Grazie alle campagne di associazioni e alla pubblicazione del report Toying with workers’ rights è stato firmato un accordo che rilancia i codici etici per la produzione dei gadget olimpici. Fra le iniziative, Londra finanzierà anche un call center in Cina per tutti i lavoratori che vorranno denunciare situazioni di sopruso
L’accusa è, come spesso avviene nel settore tessile e nelle imprese dei paesi emergenti, scontata: giocattoli, merchandising, magliette, felpe, sciarpe e cappelli sarebbero prodotti dalle aziende fornitrici senza il rispetto dei diritti minimi dei lavoratori. Ma ora il LOCOG, il comitato organizzatore dei giochi olimpici, corre ai ripari. Lo scorso 21 febbraio, grazie ai risultati di questo report, è infatti stato firmato un accordo che rilancia i vari codici etici che disciplinano le olimpiadi. E, così, fra le varie iniziative, Londra finanzierà anche un call center in Cina per tutti i lavoratori che vorranno denunciare situazioni di sopruso.
«Nel report non facciamo i nomi delle aziende che non rispettano le regole – dice Deborah Lucchetti, torinese, portavoce della campagna Abiti puliti, che ha rilanciato il report in Italia e che ha pure un’attiva pagina Facebook – sia per non mettere a rischio il futuro di questi lavoratori sia per spingere queste imprese a rientrare nella legalità.
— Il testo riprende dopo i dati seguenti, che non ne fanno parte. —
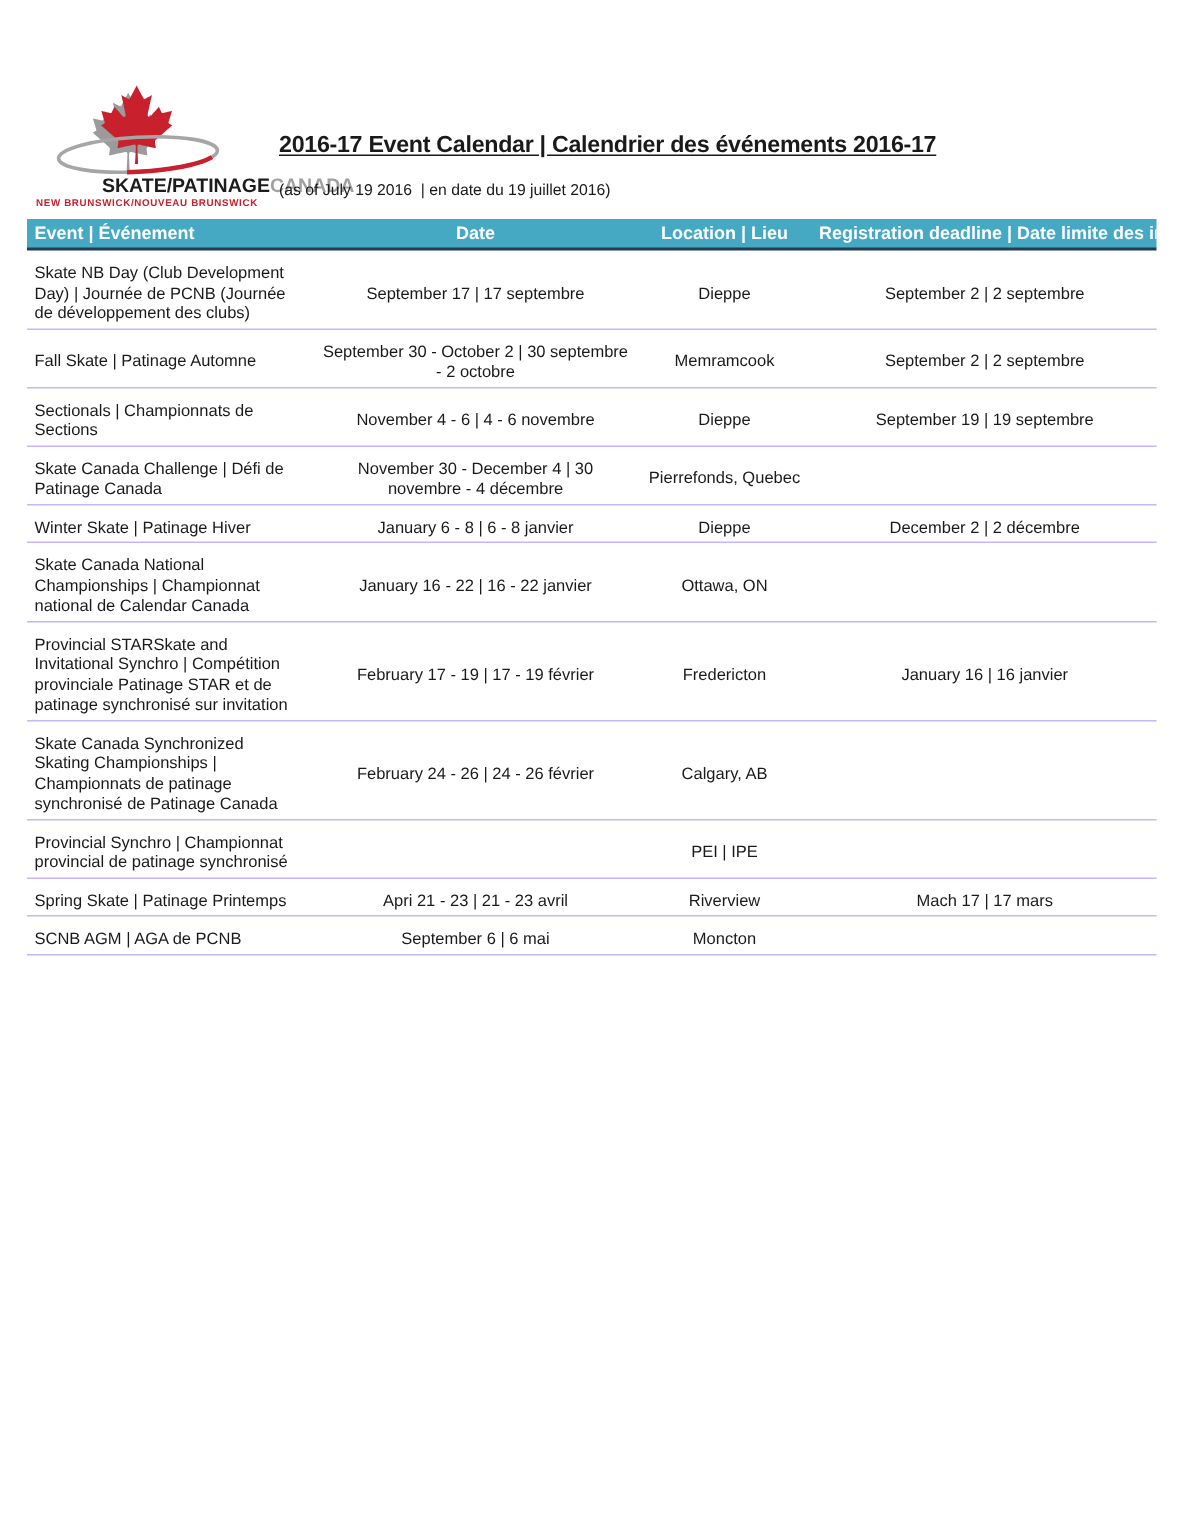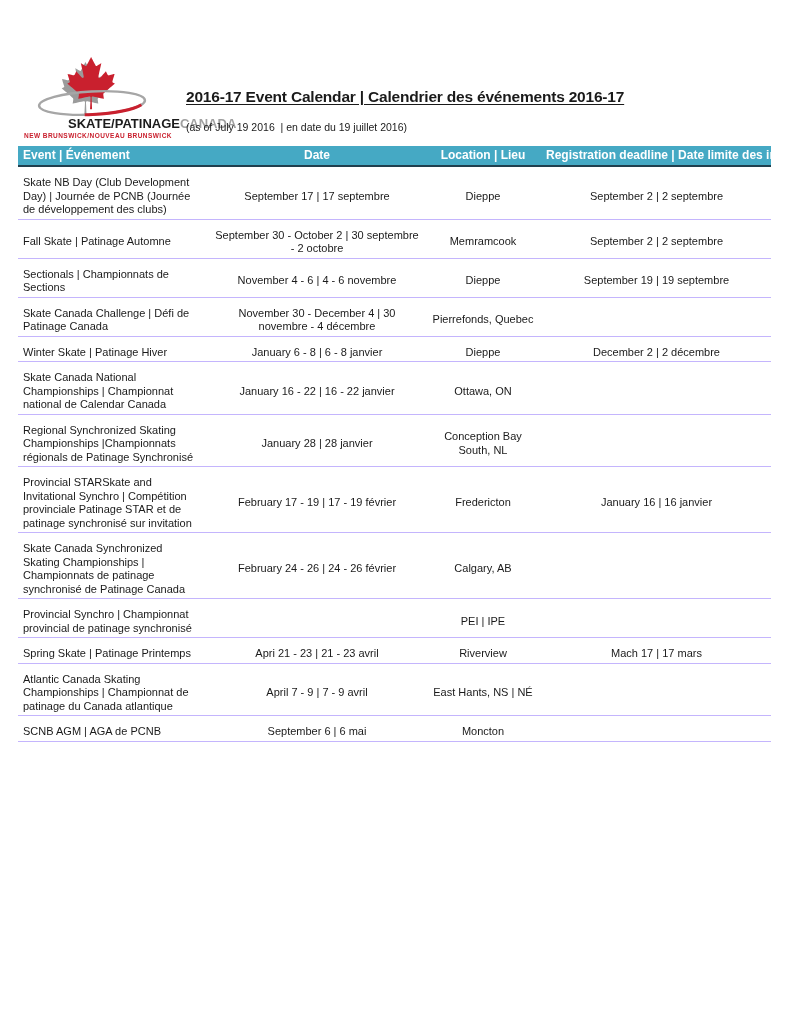--- a/index.html
+++ b/index.html
@@ -130,12 +130,6 @@
         <td class="col-deadline"></td>
       </tr>
       <tr>
-        <td class="col-event">Regional Synchronized Skating Championships |Championnats régionals de Patinage Synchronisé</td>
-        <td class="col-date">January 28 | 28 janvier</td>
-        <td class="col-location">Conception Bay South, NL</td>
-        <td class="col-deadline"></td>
-      </tr>
-      <tr>
         <td class="col-event">Provincial STARSkate and Invitational Synchro | Compétition provinciale Patinage STAR et de patinage synchronisé sur invitation</td>
         <td class="col-date">February 17 - 19 | 17 - 19 février</td>
         <td class="col-location">Fredericton</td>

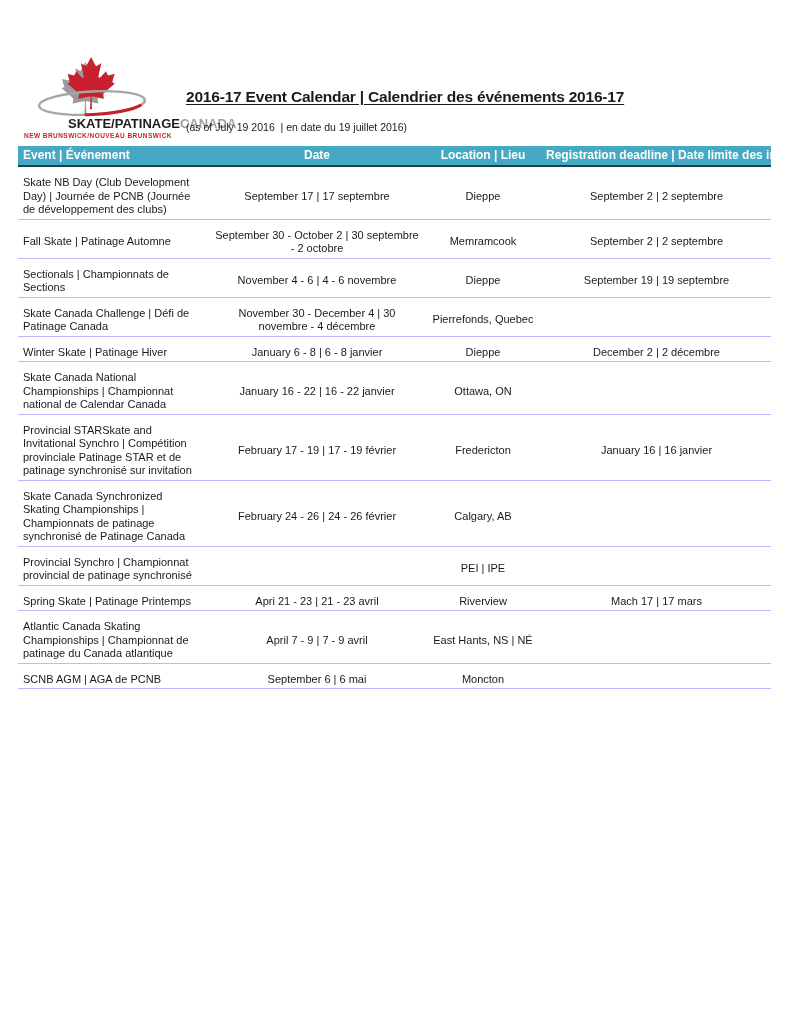--- a/index.html
+++ b/index.html
@@ -154,12 +154,6 @@
         <td class="col-deadline">Mach 17 | 17 mars</td>
       </tr>
       <tr>
-        <td class="col-event">Atlantic Canada Skating Championships | Championnat de patinage du Canada atlantique</td>
-        <td class="col-date">April 7 - 9 | 7 - 9 avril</td>
-        <td class="col-location">East Hants, NS | NÉ</td>
-        <td class="col-deadline"></td>
-      </tr>
-      <tr>
         <td class="col-event">SCNB AGM | AGA de PCNB</td>
         <td class="col-date">September 6 | 6 mai</td>
         <td class="col-location">Moncton</td>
Nel report sono comunque menzionati i nomi dei licenziatari, cioè delle aziende che hanno vinto gli appalti e che poi hanno commissionato il lavoro ai fornitori. Grazie a questo rapporto – continua – si è subito aperta una fase negoziale con il LOCOG e così siamo giunti a questo grande risultato dell’accordo. E così il report ha avuto pesanti risultati ancora prima di essere reso pubblico. Soprattutto l’affermazione della necessità di un processo più trasparente. La filiera di questi prodotti deve essere conoscibile e riconoscibile da tutti».
PlayFair porta avanti già dalle Olimpiadi del 2004 il suo impegno contro lo sfruttamento. Il report di quest’anno è stato condotto grazie a interviste sul campo di un gruppo di ricercatori che hanno intervistato gli operai al di fuori delle fabbriche, in luoghi protetti e nascosti, e che sono riusciti anche a ottenere fotografie delle condizioni di lavoro.
«Le autorità cinesi – riprende Lucchetti – come è facile immaginare non facilitano affatto queste indagini sul campo, anche a causa della mancanza, in Cina, di un sindacato autonomo e indipendente. Ma esistono realtà, soprattutto a Hong Kong, che riescono a superare questo embargo. La censura – aggiunge la portavoce di Abiti puliti – è un po’ in tutto il mondo. Non sempre i media parlano di queste cose, perché quello delle Olimpiadi è un meccanismo dorato che nessuno vuole infrangere».
Il giro d’affari del merchandising di London 2012 è valutato in oltre un miliardo di sterline. I licenziatari hanno in gestione il marchio e sono loro a commissionare il lavoro ai fornitori. Non è quindi il LOCOG il diretto responsabile di quanto avviene in Cina e negli altri Paesi del mondo che sfruttano la manodopera – «anche se non c’è bisogno di andare lontano, avviene anche in Italia», dice Lucchetti – e a Londra, in questi giorni, il dibattito è ampio. La Bbc ha dedicato al report servizi televisivi e notizie sul sito Internet, i tabloid scandalistici hanno puntato sull’aspetto umano dei bambini obbligati a confezionare spille, il Guardian ha dato ampio risalto al ruolo del sindacato, in particolare del TUC. Il cui segretario generale, Brendan Barber, ha esultato per l’accordo raggiunto.